I'd say less than 1% total. If you don't read the CHANGES file, you can
easily cause corruption, instability and crashes by not reading those docs.
I know this statistic to be true because I've dealt with it over the years
THOUSANDS of times trying to explain to people how to build kernels (which
is what prompted me to write my HOWTO on it).

	This is only going to get worse during the transition between 2.4
and 2.5 kernels. These two kernels are NOT compatible, and the jump from one
to the other is not seamless. Lots of precautions have to be taken,
including installing some overlapping packages.

> I used to provide pre-compiled Debian packages from CVS version between
> 0.99.2 and 0.99.3 since the CVS version corrected bugs.

	This is one _huge_ thing I object to (with my own packages,
specifically pilot-link). I've seen Red Hat and SuSE do checkouts of
post-release code of pilot-link, which fixes some bugs AND CAN INTRODUCE
OTHERS!!

	The package maintainers distribute these, incorrectly thinking that
since it's later than the release version, it must be "better". If you use
cvs _anything_, you take your chances with it.

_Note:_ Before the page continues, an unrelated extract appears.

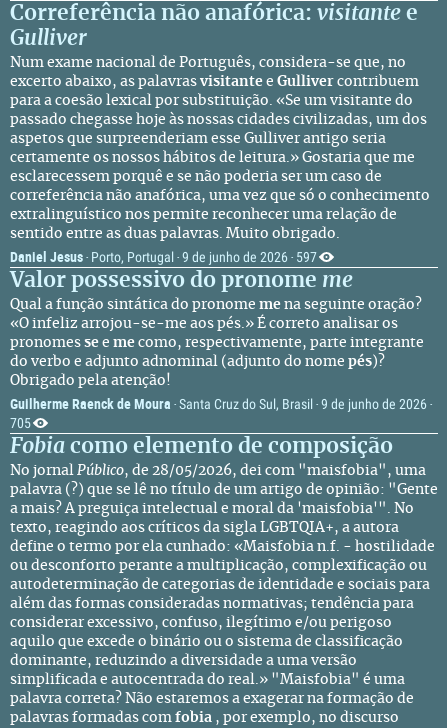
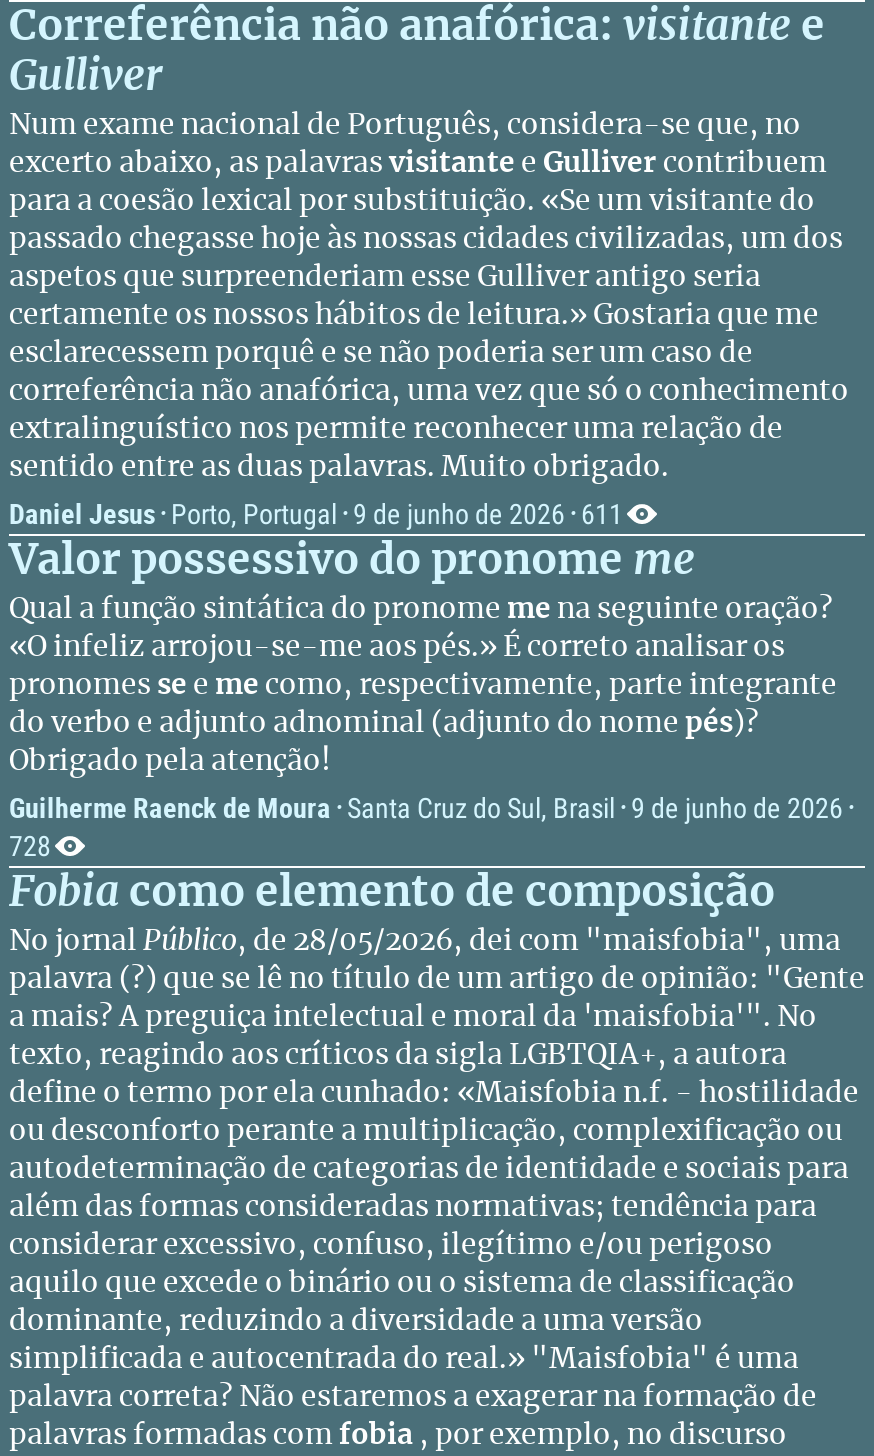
- Daniel Jesus · Porto, Portugal · 9 de junho de 2026 · 597
+ Daniel Jesus · Porto, Portugal · 9 de junho de 2026 · 611

- 705
+ 728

	Red Hat in one case decided that releases weren't happening as fast
as they wanted, and they incremented the version number of _my_ code to the
next one in series (0.9.3 was an official release, 0.9.4 was NEVER an
official release, and if you search back, you'll see a LOT of people running
these rogue 0.9.4 packages of pilot-link, which never existed, except in
distributions). Red Hat bumped the version of pilot-link to 0.9.4, and
released it into the wild, so they could force people to upgrade to that
package, then it spread like wildfire, causing all kinds of problems. It is
for that exact reason that I skipped the 0.9.4 series and made 0.9.5 the
next release in that series.

	Red Hat also put a cvs version of pilot-link into RH 7.2 when it was
released, which was 8 months OLDER than the official release, which fixed a
lot of bugs, and the one in 7.2 still had lots of unresolved issues in it
(because it was from cvs at a time 8 months before the official release).

	As a maintainer of source which is used in this fashion, it gets
very frustrating to try to make sure we keep a nice solid (working) cvs, and
that these distributions play by OUR rules, not theirs.

	I could just as easily lock out cvs entirely, except for people with
commit access, but I'm willing to not have to go that far just to keep the
distributions and distribution package maintainers in line.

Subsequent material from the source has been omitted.